15 Temmuz Darbe gecesi Sayın Cumhurbaşkanımız meydanlara inin çağrısı ile birlikte, yüzbinler sokağa çıktı.

15 Temmuz Darbe gecesi Sayın Cumhurbaşkanımız meydanlara inin çağrısı ile birlikte, yüzbinler sokağa çıktı. İnsanların birçoğu seçilmiş hükümetin devrilmesine karşı çıktıkları için değil, Sayın Cumhurbaşkanımız Tayyip ERDOĞAN’ın devrilmesine karşı çıktığı için meydan inmiş ve darbeye karşı durmuştu. Çünkü o gece insanları çoğunluğu demokrasi elden gidiyor, seçilmiş hükümet silah zoru ile yıkılır mı? Konusunu tartışmıyordu. Sokağa çıkanların birçoğu, Sayın Cumhurbaşkanımız Tayyip ERDOĞAN’ın Müslüman kimliği ile dünyadaki ve İslam coğrafyasındaki zulümlere karşı çıkması nedeni ile devrildiği konusunu dile getiriliyordu. Darbe gecesi sokağa çıkan insanları sokağa döken, demokrasi sevgisi değil, Sayın Cumhurbaşkanımız Tayyip ERDOĞAN sevgisi ve/veya onun temsil ettiği İslam coğrafyasındaki zulümlere karşı duruşuna ve/veya İslamcı kimliğine verilen destek ve sahip çıkma duygusu idi.

Bu tespiti birkaç soruyu kendime ve çevremdekilere sorarak yaptım. Eğer iktidarda, Müslüman ülkelerdeki zulümlerini onaylayan, ABD’nin ve AB’nin hiç sözünden çıkmayan, imam hatiplere üniversite yollarını kapatan, başörtüsünü yasaklayan, Müslümanları hor gören bir solcu bir parti olsa idi; ve bu durumu içine sindiremeyen, İslam’ı kendisine referans alan Ordu içindeki bir cunta 15 Temmuz gecesinde olduğu gibi darbe yapmaya kalkışsa idi; yine de 15 Temmuz gecesi sokağa çıkanların hepsi, aynen hiç eksilmeden, sokağa çıkarlar mıydı? Bence sayıda mutlaka azalma olurdu.

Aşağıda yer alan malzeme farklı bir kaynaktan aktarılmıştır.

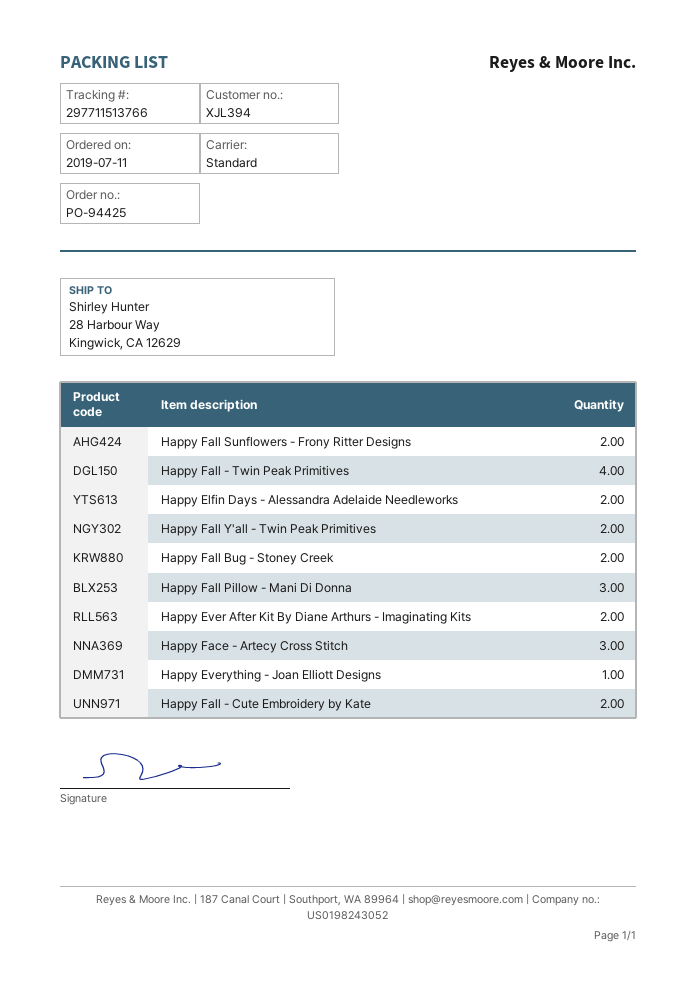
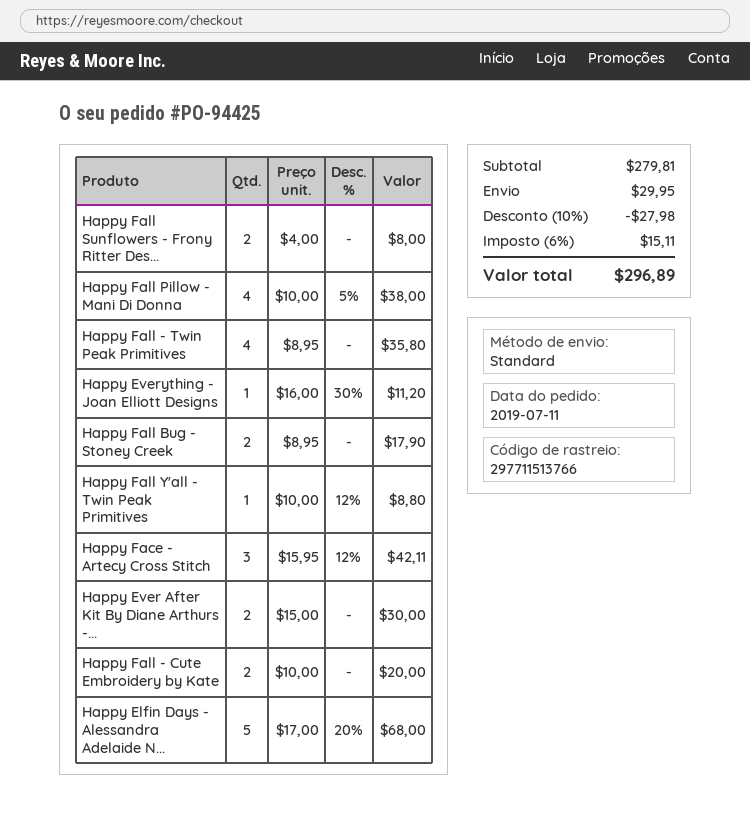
Happy Elfin Days - Alessandra Adelaide Needleworks: 2 -> 5
Happy Fall Y'all - Twin Peak Primitives: 2 -> 1
Happy Fall Pillow - Mani Di Donna: 3 -> 4

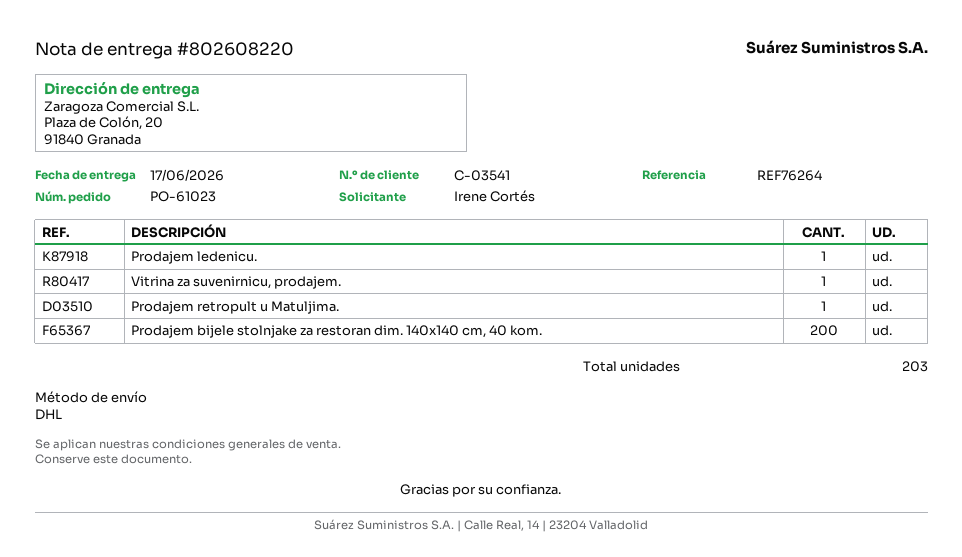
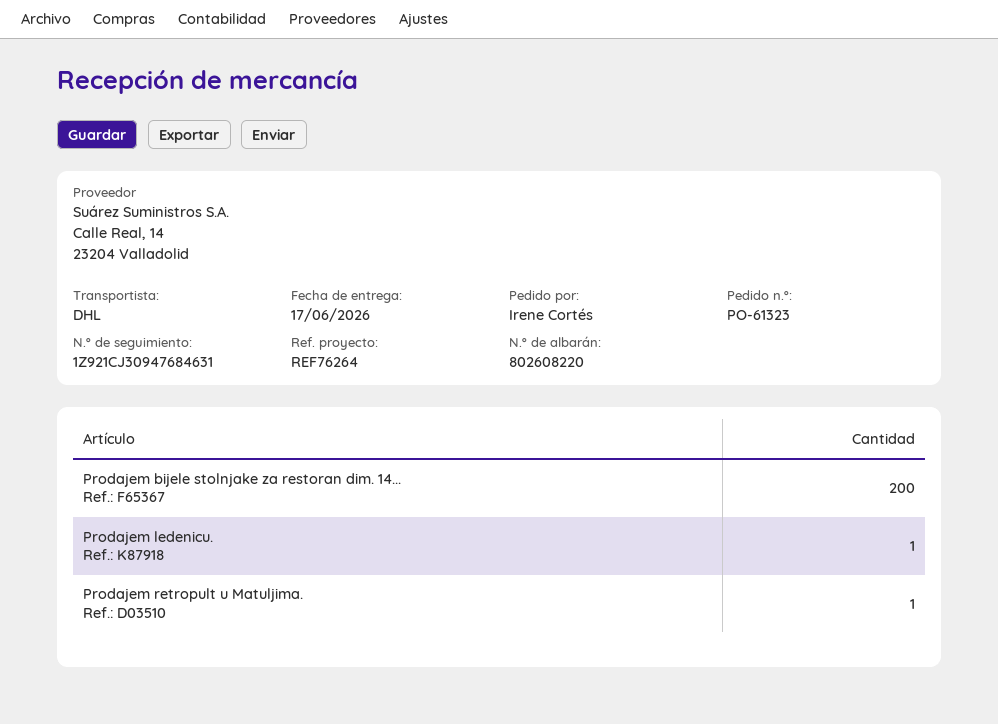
order number: PO-61023 -> PO-61323
Vitrina za suvenirnicu, prodajem.: 1 -> none

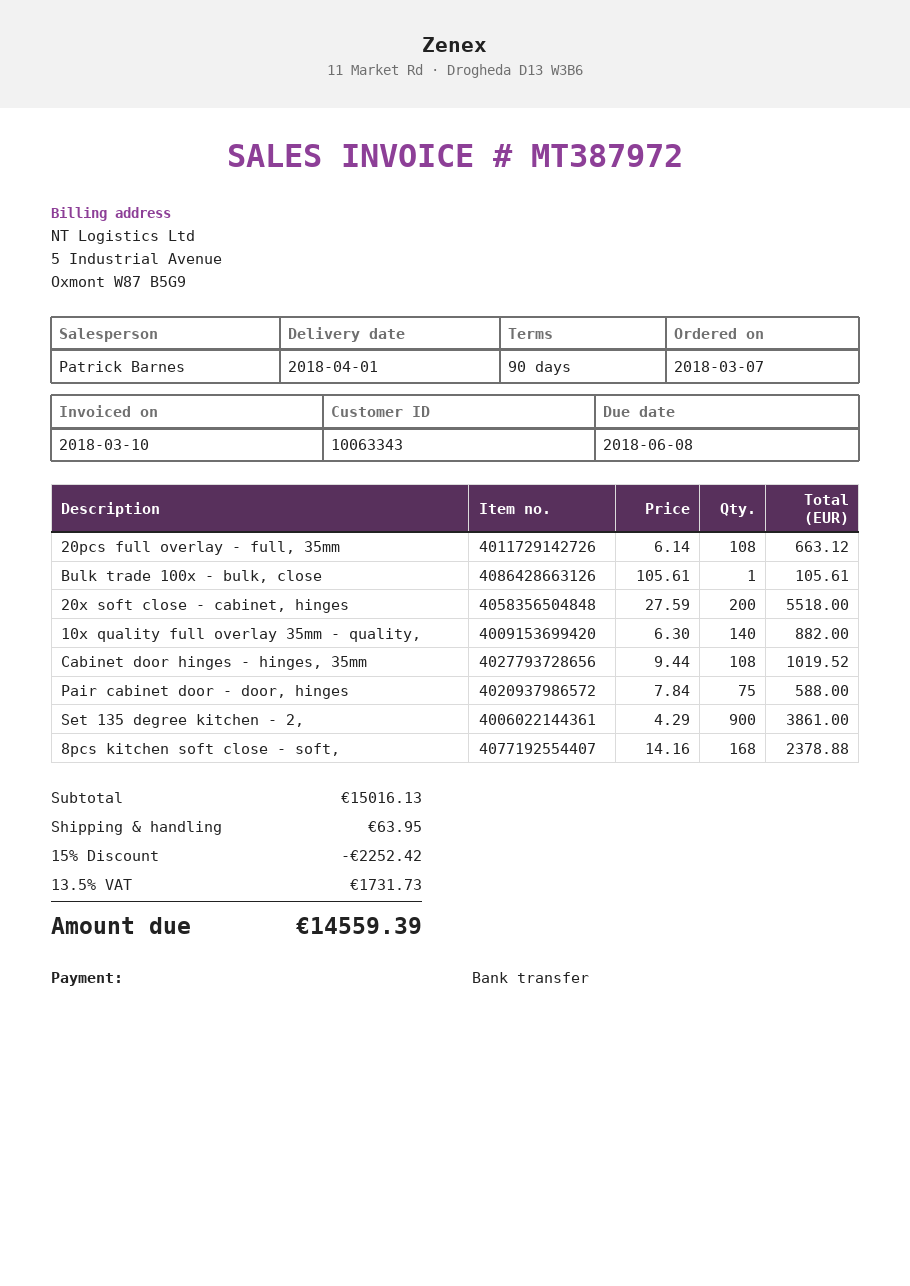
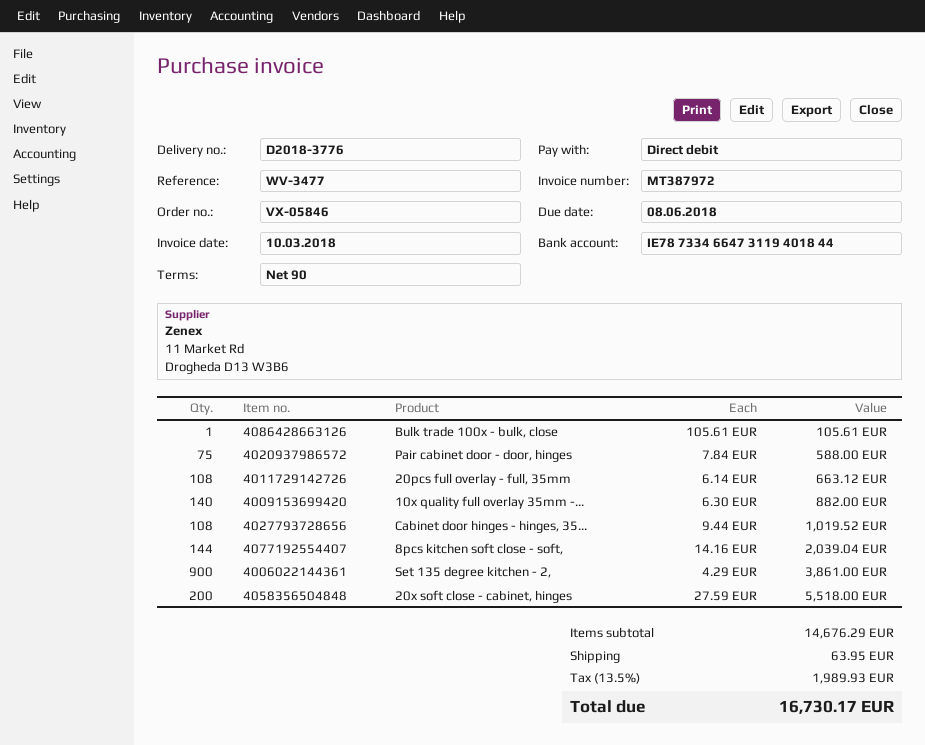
payment method: bank transfer -> direct debit
8pcs kitchen soft close - soft,: 168 x 14.16 = 2378.88 -> 144 x 14.16 = 2039.04
subtotal: 15016.13 -> 14676.29
discount: 15% = 2252.42 -> none
tax: 13.5% = 1731.73 -> 13.5% = 1989.93
total: 14559.39 -> 16730.17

Çünkü darbenin ilk gecesi toplanan kalabalıktaki konuşmalardan benim anladığım, orada insanları sokağa çıkma iten ilk duygu Tayyip ERDOĞAN sevgisi ve/veya onun temsil ettiği İslam coğrafyasındaki zulümlere karşı duruşuna ve/veya İslamcı kimliğine verilen destek ve sahip çıkma duygusu idi.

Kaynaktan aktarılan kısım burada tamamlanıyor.